La classificazione risponde principalmente al rischio che esiste per la popolazione e i beni, non unicamente all'intensità del fuoco o alla superficie bruciata. Di conseguenza, un incendio può stare evolvendo in modo favorevole e mantenere il livello 2 finché persiste il pericolo per abitazioni o infrastrutture.
Al contrario, un incendio di grandi dimensioni può non raggiungere questo livello se si sviluppa in una zona lontana da nuclei abitati e non compromette la sicurezza delle persone.

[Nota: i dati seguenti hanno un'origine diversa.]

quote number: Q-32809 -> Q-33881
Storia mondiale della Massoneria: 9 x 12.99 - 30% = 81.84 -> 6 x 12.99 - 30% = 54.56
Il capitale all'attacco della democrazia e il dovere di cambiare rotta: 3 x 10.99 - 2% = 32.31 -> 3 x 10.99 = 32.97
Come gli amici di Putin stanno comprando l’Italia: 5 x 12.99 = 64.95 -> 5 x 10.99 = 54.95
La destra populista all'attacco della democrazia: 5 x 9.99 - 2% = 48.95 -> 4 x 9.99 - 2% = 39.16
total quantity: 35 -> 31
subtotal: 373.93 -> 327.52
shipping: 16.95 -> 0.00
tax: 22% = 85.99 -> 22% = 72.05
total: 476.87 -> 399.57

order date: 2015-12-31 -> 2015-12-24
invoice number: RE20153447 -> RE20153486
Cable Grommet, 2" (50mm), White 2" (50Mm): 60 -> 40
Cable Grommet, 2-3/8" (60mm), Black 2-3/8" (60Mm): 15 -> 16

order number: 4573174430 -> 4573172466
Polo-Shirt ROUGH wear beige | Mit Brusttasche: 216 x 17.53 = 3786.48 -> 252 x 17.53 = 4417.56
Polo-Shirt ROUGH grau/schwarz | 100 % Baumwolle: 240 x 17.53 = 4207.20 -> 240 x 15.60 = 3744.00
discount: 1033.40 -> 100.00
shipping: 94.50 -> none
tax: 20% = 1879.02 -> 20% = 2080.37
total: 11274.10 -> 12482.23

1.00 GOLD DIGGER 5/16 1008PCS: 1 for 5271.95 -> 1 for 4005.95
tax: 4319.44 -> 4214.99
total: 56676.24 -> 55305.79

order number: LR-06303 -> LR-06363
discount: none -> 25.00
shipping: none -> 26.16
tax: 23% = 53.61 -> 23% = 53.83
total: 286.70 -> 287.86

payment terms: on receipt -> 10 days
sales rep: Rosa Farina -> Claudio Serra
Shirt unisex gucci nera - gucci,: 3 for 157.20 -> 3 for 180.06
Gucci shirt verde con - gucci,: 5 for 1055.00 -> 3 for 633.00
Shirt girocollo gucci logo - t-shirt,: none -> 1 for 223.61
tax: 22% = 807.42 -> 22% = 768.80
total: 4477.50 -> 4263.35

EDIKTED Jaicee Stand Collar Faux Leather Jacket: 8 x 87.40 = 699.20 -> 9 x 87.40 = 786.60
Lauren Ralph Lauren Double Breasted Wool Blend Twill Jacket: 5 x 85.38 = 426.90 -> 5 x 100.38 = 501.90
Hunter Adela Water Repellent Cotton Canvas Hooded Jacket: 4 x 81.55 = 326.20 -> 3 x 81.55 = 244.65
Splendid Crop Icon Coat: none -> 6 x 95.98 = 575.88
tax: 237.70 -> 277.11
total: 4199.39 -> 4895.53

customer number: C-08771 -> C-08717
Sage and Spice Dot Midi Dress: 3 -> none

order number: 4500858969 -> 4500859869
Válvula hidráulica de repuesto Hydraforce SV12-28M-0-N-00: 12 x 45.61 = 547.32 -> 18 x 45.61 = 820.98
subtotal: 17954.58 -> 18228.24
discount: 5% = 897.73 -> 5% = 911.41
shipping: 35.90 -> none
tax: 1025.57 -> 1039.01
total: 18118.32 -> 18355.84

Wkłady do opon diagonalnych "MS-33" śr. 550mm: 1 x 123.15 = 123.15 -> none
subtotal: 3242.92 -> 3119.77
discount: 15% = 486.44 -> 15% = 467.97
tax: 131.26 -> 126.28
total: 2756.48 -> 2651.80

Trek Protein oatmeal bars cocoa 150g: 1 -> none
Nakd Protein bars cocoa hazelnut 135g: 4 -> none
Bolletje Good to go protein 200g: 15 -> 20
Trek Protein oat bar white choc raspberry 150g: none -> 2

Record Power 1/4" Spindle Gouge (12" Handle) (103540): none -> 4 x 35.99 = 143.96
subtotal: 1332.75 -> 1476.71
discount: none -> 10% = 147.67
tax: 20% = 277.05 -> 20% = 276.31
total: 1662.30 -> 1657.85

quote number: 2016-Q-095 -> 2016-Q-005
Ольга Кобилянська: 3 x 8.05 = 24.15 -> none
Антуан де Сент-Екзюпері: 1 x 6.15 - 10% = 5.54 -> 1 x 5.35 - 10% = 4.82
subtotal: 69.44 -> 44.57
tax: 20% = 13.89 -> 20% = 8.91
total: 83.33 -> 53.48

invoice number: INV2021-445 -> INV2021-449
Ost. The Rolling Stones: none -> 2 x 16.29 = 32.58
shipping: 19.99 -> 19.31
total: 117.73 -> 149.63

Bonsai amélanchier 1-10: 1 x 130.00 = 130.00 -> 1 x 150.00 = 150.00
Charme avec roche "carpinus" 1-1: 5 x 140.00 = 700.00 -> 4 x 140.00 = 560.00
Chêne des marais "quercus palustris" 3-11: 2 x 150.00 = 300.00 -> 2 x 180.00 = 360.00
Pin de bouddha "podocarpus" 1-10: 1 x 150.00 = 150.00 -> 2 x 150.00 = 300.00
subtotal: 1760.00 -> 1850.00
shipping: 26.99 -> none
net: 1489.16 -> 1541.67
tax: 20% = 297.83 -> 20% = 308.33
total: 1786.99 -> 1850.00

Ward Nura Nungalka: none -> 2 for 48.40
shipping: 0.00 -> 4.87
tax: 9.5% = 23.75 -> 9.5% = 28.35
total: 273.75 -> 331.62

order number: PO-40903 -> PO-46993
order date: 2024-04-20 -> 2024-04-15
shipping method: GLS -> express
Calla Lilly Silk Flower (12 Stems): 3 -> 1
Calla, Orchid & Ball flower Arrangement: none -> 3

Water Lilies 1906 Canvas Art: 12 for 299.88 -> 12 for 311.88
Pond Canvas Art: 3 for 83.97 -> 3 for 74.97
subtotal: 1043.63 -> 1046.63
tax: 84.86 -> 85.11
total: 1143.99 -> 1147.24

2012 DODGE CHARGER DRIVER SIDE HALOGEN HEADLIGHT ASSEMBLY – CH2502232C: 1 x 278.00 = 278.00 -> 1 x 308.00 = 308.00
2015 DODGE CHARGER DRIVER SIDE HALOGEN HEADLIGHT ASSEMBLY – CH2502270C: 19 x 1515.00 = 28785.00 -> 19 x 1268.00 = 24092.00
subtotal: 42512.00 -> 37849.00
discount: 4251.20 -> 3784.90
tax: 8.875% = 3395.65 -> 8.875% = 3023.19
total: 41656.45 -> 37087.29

Il livello 2 può essere il passo precedente all'emergenza di interesse nazionale
Quando una comunità autonoma considera che l'incendio supera la sua capacità di risposta o richiede un coordinamento straordinario di mezzi statali, può richiedere la dichiarazione dell'emergenza di interesse nazionale, conosciuta come livello 3.
In quel momento, la direzione superiore dell'emergenza passa al Ministero dell'Interno, che coordina l'azione delle risorse statali, autonome e locali. È precisamente lo scenario che si è verificato con gli incendi registrati nella Comunità di Madrid e nella provincia di Ávila, dove il Governo ha dichiarato l'emergenza di interesse nazionale di fronte alla magnitudo dell'operazione e al rischio esistente per la popolazione.
Differenze tra il livello 2 e 3
Sebbene sia il livello 2 che il livello 3 corrispondano a incendi di grande gravità, la differenza fondamentale non risiede nella dimensione del fuoco né nel numero di ettari colpiti, ma in l'autorità che assume la direzione dell'emergenza.
In un livello 2, la gestione continua nelle mani della comunità autonoma, che coordina tutti i mezzi di estinzione e protezione civile dispiegati nel territorio, anche se può richiedere il supporto di risorse statali come l'Unità Militare di Emergenza (UME).
Al contrario, quando viene dichiarato il livello 3 o emergenza di interesse nazionale, la direzione superiore passa al Ministero dell'Interno, che assume il coordinamento di tutti i mezzi statali, autonomici e locali per garantire una risposta unificata. La comunità autonoma continua a partecipare attivamente alle operazioni di estinzione, ma la gestione dell'emergenza smette di dipendere esclusivamente da essa.